It seems likely that the main thrust of the work of arbitration mechanisms will be to ensure, in the areas involved, that the UK remains in alignment with the EU. The UK, after all, is starting at a point of full incorporation into the EU legal order; and the EU will be by far the larger party to the agreement. Some advocates of ‘leave’ may view such an arrangement as amounting to the kind of ‘damage limitation’ models proposed by the Welsh Government and others who regret the result of the referendum and seek to minimise its impact. If arbitration mechanisms are made less intrusive in order to pacify those who object to what they perceive as the continued grip of European law and the ECJ, the UK may appear to retain a certain freedom of action. But equally, redress for perceived abuses on the part of the remaining EU will be difficult to obtain. Given the relative size of the EU and UK economies, such a position could well be a greater problem for the UK than for the EU within the context of the FTA.
Or no deal?
There are a number of possible scenarios in which the UK might find itself – temporarily or on a more lasting basis – outside the EU without any agreement. When we assess the prospects for forthcoming negotiations, an important consideration is that Article 50 is not primarily concerned with the relationship between the departing member state and the EU post-exit. Rather it is focused on the terms of separation, that the Article states can take into account the ‘framework’ of the links that may follow. Yet in its pronouncements in advance of triggering Article 50, the UK government has concentrated on presenting its plans for the long-term arrangement.

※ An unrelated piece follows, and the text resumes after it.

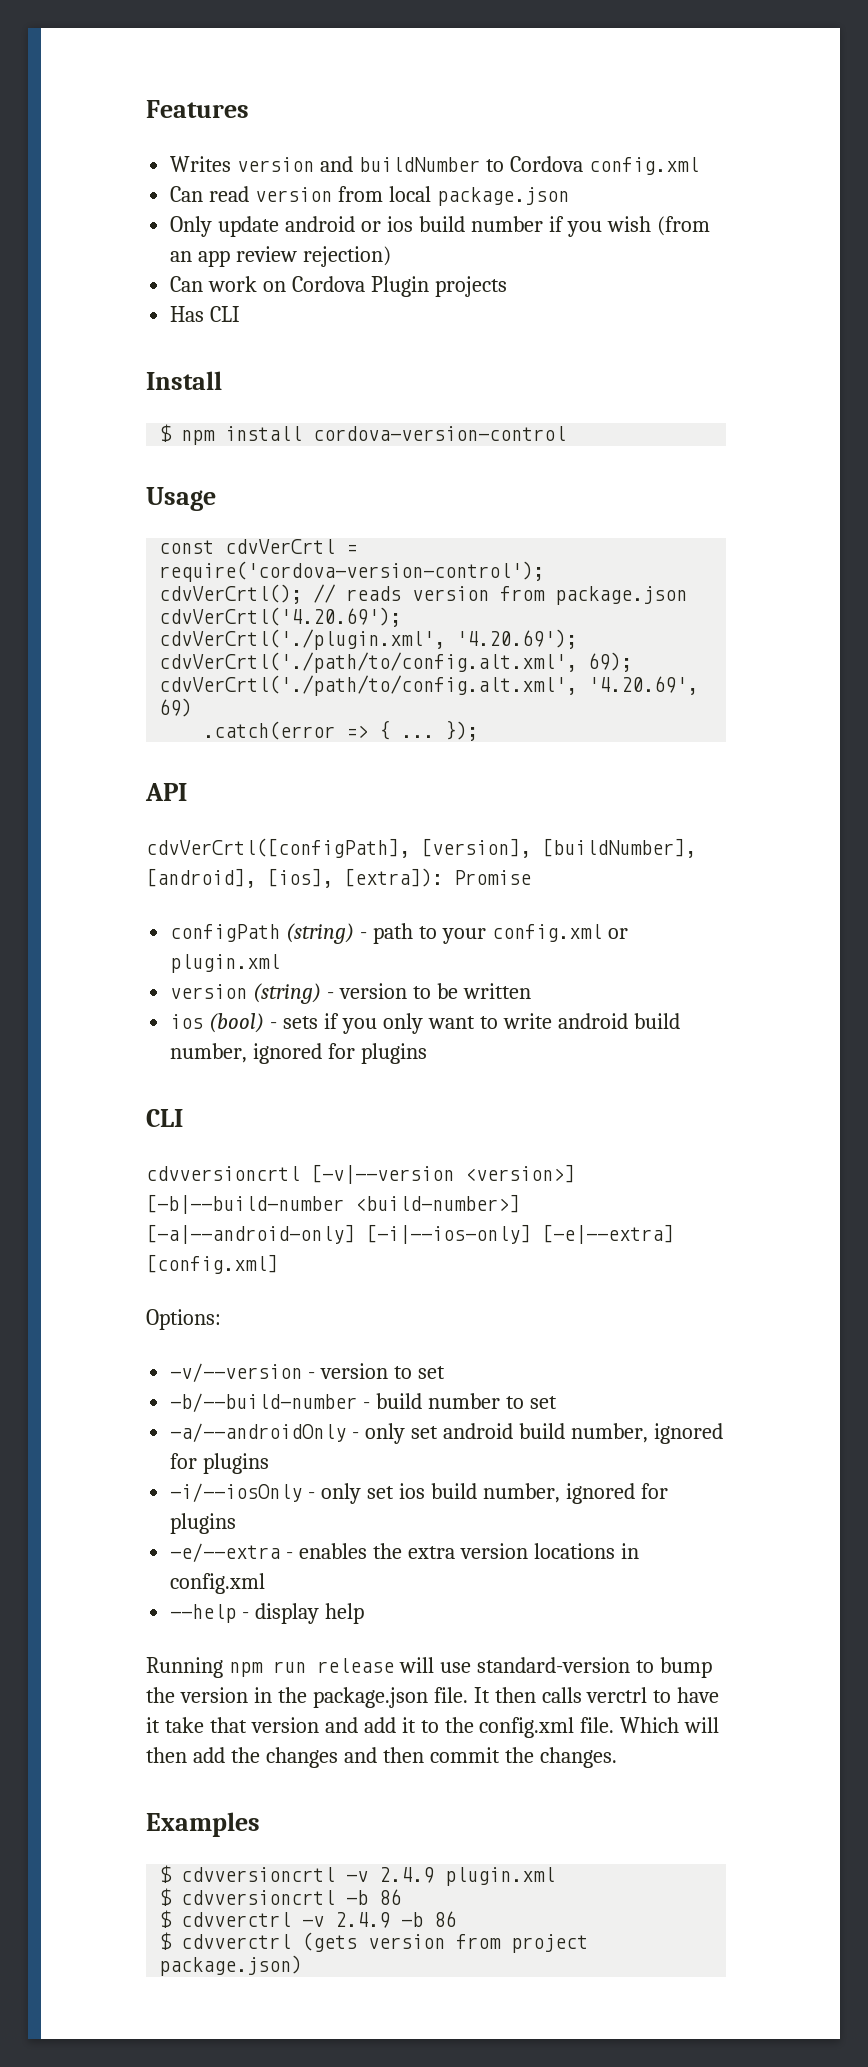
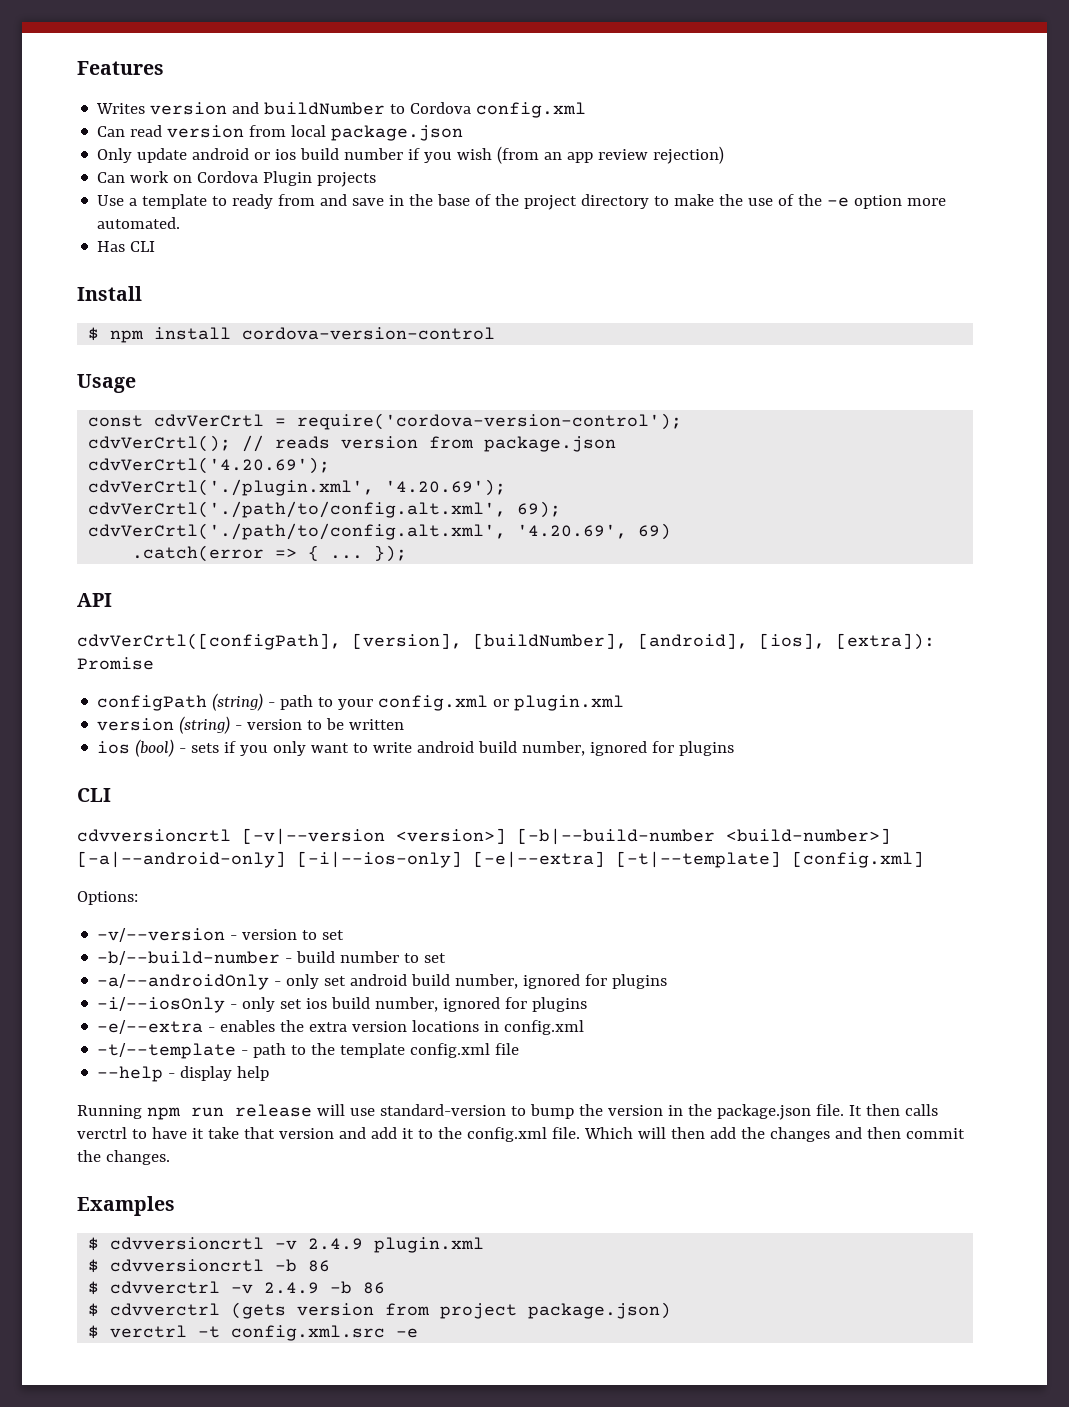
(507, 286) none -> [97,194,947,210] [97,217,181,229] // Use a template to ready from and save in the base of the project directory to make the use of the -e option more automated.
(674, 1234) none -> [616,851,781,868] [-t|--template]
(266, 1583) none -> [97,1043,520,1059] // -t/--template - path to the template config.xml file
(303, 1965) none -> [88,1325,419,1341] // $ verctrl -t config.xml.src -e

The terms of Article 50 create the potential for those within the EU who wish to do so to prevent or at least significantly circumscribe consideration of the post-exit relationship. One interpretation of Article 50 some experts have advanced recently is that, while it might allow for a general discussion of a future arrangement, a distinct mandate under Article 218 of the Treaty on the Functioning of the European Union (TFEU) is required for its completion in full. Both sides of the negotiation will have an interest in an FTA of some kind. But the UK has been particularly keen to focus on this outcome rather than the exit terms. The latter may raise some politically unpalatable prospects for the UK, in particular the financial costs that may be imposed upon leaving. From the perspective of the other side of the negotiations, there is a more immediate interest in dealing with the separation deal, before progressing to an FTA.
Even if we operate on the assumption that there will be a shared desire of some kind to negotiate an FTA under Article 50, other problems may arise. First, there is the matter of practicality. That the UK would be starting from a position of integration into the EU might make the process slightly easier. Nonetheless, to achieve an FTA within the two-year time-frame set by Article 50 will surely be a challenging task. For comparative purposes, negotiation of the Comprehensive Economic and Trade Agreement between the EU and Canada began in 2007, but was only approved by the European Parliament in February 2017. A further complication is that FTA negotiations might rest partly on the post-EU status of the UK within the WTO, potentially creating a further issue to be resolved before the UK can transition directly from EU membership to a secure new arrangement. Moreover, the future viability of the WTO itself, as discussed below, could be in doubt, creating further difficulties for the UK in establishing a stable post-EU position for itself.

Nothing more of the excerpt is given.